# Day 4 Reading Journal – Responses

### Exercise 10.3 
Write a function called `middle` that takes a list and returns a new list that contains all but the first and last elements. So `middle([1,2,3,4])` should return `[2,3]`.

In [6]:
import doctest

def middle(lis):
    '''
    Takes a list 'lis' and returns a copy of the list with the first and last elements removed
    >>> middle([1,2,3,4])
    [2, 3]
    '''
    
    return lis[1:len(lis)-1]
   
doctest.testmod()

Kudos for documentation!

`lis[1:len(lis)-1]` can be abbreviated `lis[1:-1]`. A negative number as a list index, indexes backwards from the end of the list. For example:

In [1]:
lis = [1, 2, 3, 4]
print('lis[-1] =', lis[-1])

s = "Hello"
print('s[-1] = ', s[-1])

lis[-1] = 4
s[-1] =  o


In [2]:
def middle (list):
    a=len(list)
    new_list=list[1:a-1] #we included 1 to exclude 0, or the first number, and if the list continues on,then we just need to subtract 1 from the list
    return new_list

middle ([1,2,3,4])

This is similar to the first solution, but with a temporary variable to hold the length of the list.

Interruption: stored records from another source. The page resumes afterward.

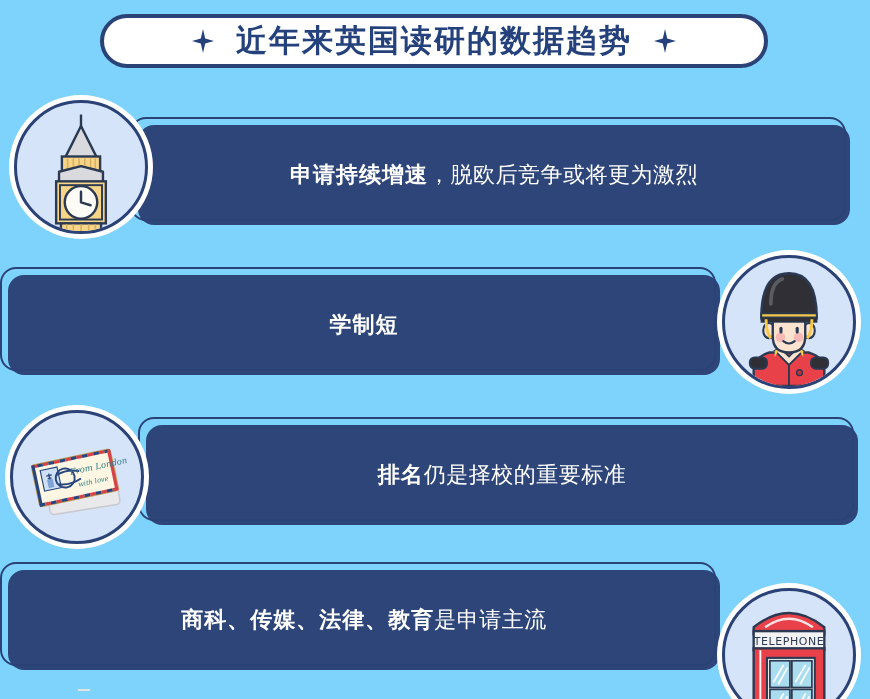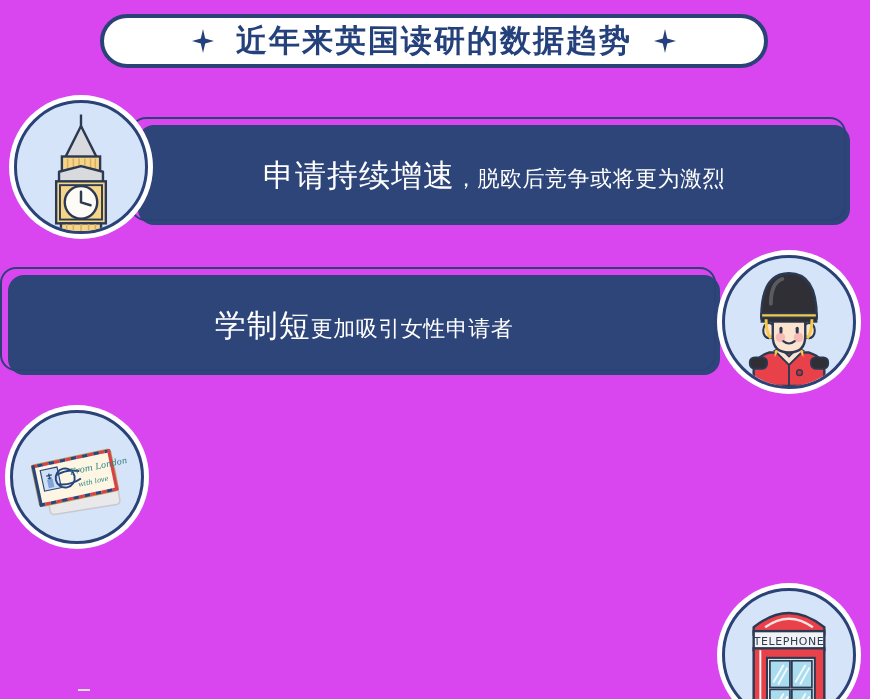--- a/index.html
+++ b/index.html
@@ -9,7 +9,7 @@
     font-family: "Liberation Sans", "DejaVu Sans", sans-serif;
     overflow: hidden;
   }
-  #stage { position: relative; width: 870px; height: 699px; background:#d946ef; }
+  #stage { position: relative; width: 870px; height: 699px; background:#7dd3fc; }
 
   
   .title-box {

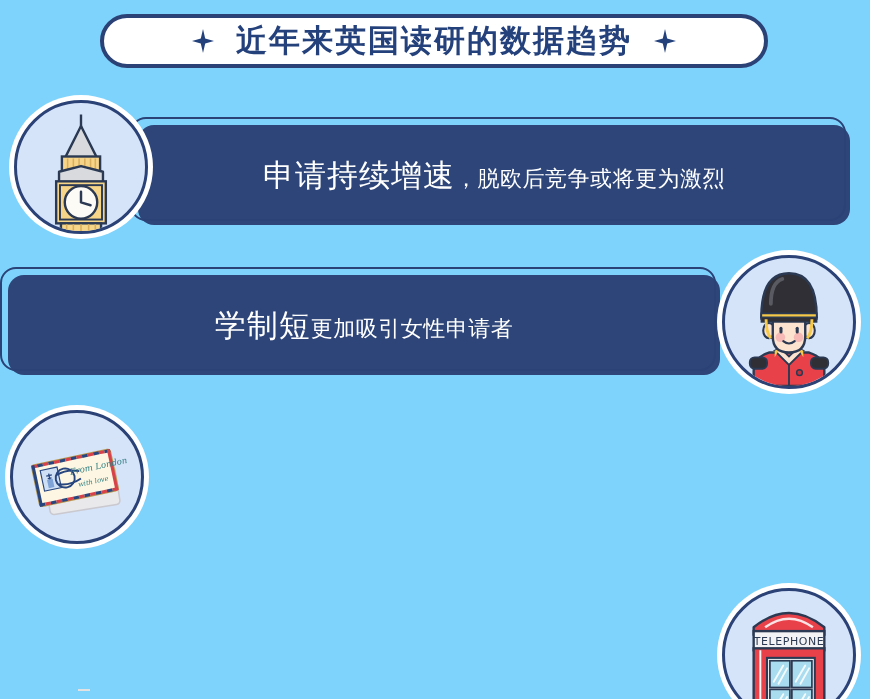--- a/index.html
+++ b/index.html
@@ -60,7 +60,7 @@
     display: flex;
     align-items: baseline;
   }
-  .big { font-size: 31px; letter-spacing: 1px; }
+  .big { font-size: 22px; letter-spacing: 1px; font-weight: bold; }
   .small { font-size: 22px; letter-spacing: 0.5px; }
 
   

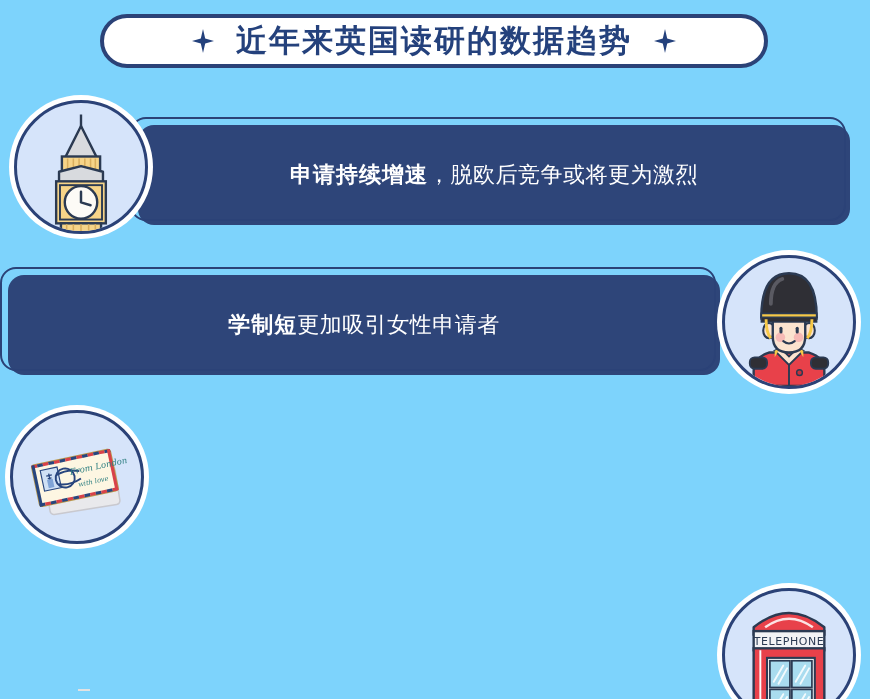--- a/index.html
+++ b/index.html
@@ -157,7 +157,6 @@
   <div class="bar" id="bar-2">
     <div class="bar-text">
       <span class="big">学制短</span>
-      <span class="small">更加吸引女性申请者</span>
     </div>
   </div>
 

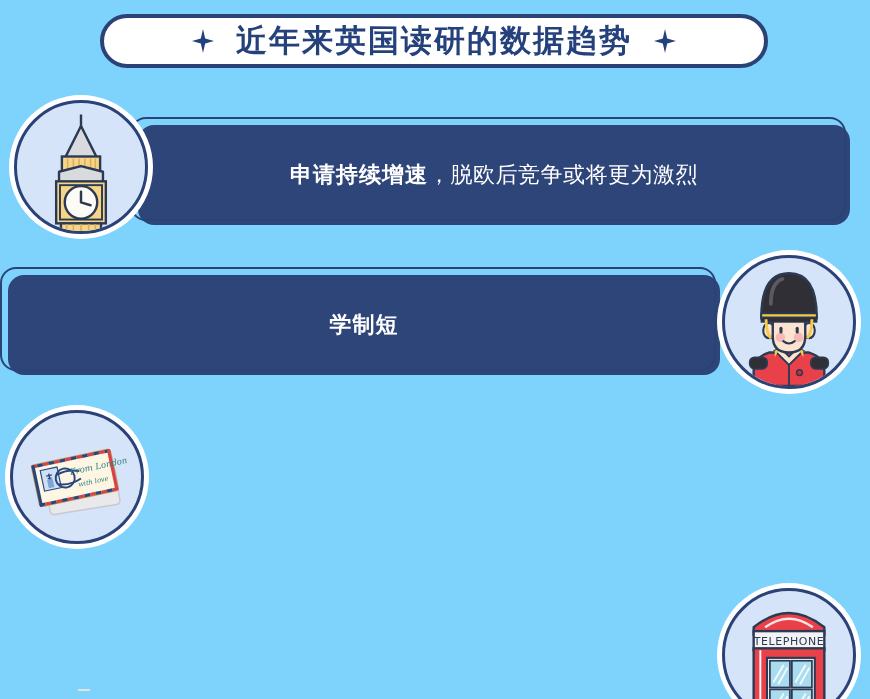--- a/index.html
+++ b/index.html
@@ -195,6 +195,12 @@
     </svg>
   </div>
 
+  <div class="bar" id="bar-3">
+    <div class="bar-text">
+      <span class="big">排名</span>
+      <span class="small">仍是择校的重要标准</span>
+    </div>
+  </div>
 
   <div class="icon-circle" id="icon-3">
     <svg viewBox="0 0 134 134">

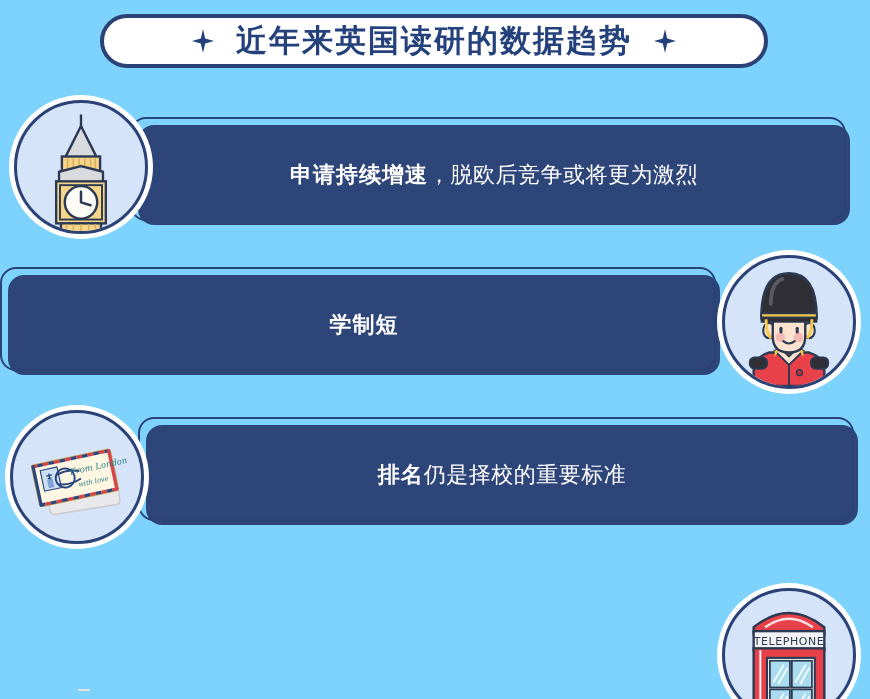--- a/index.html
+++ b/index.html
@@ -262,6 +262,12 @@
     </svg>
   </div>
 
+  <div class="bar" id="bar-4">
+    <div class="bar-text">
+      <span class="big">商科、传媒、法律、教育</span>
+      <span class="small">是申请主流</span>
+    </div>
+  </div>
 
   <div class="icon-circle" id="icon-4">
     <svg viewBox="0 0 134 134">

Whether to use a temporary variable here is a judgement call. On the plus side, it makes it easier to debug while you're developing the code.

Improvements:
* [Python style](https://www.python.org/dev/peps/pep-0008/) is to surround operators by spaces: `a = len(list)`, `new_list = list[1:a - 1]`
* Choose a different name from `list`. (`lst` is conventional.) `list` is a Python global. The `list` parameter to `middle` hides this from code inside `middle`.

In [None]:
def middle(l):
    return l[1:-1]

Short and to the point.

In [3]:
def middle(myList):
    return myList[1:-1]

print(middle([1,2,3,4]))

Almost as short, but `myList` makes it easier to read what the function does even in the absence of a doc string, and the `print` lines shows that what it does and that it's been tested.

In [9]:
def middle(items):
    """
    Removes first and last item in a list
    Returns modified list
    >>> middle([1,2,3,4,5])
    [2, 3, 4]
    """
    del items[0]
    del items[len(items)-1]
    return items


import doctest
doctest.testmod(verbose=True)

This deviates from the instructions in that it returns the existing list instead of creating a new list.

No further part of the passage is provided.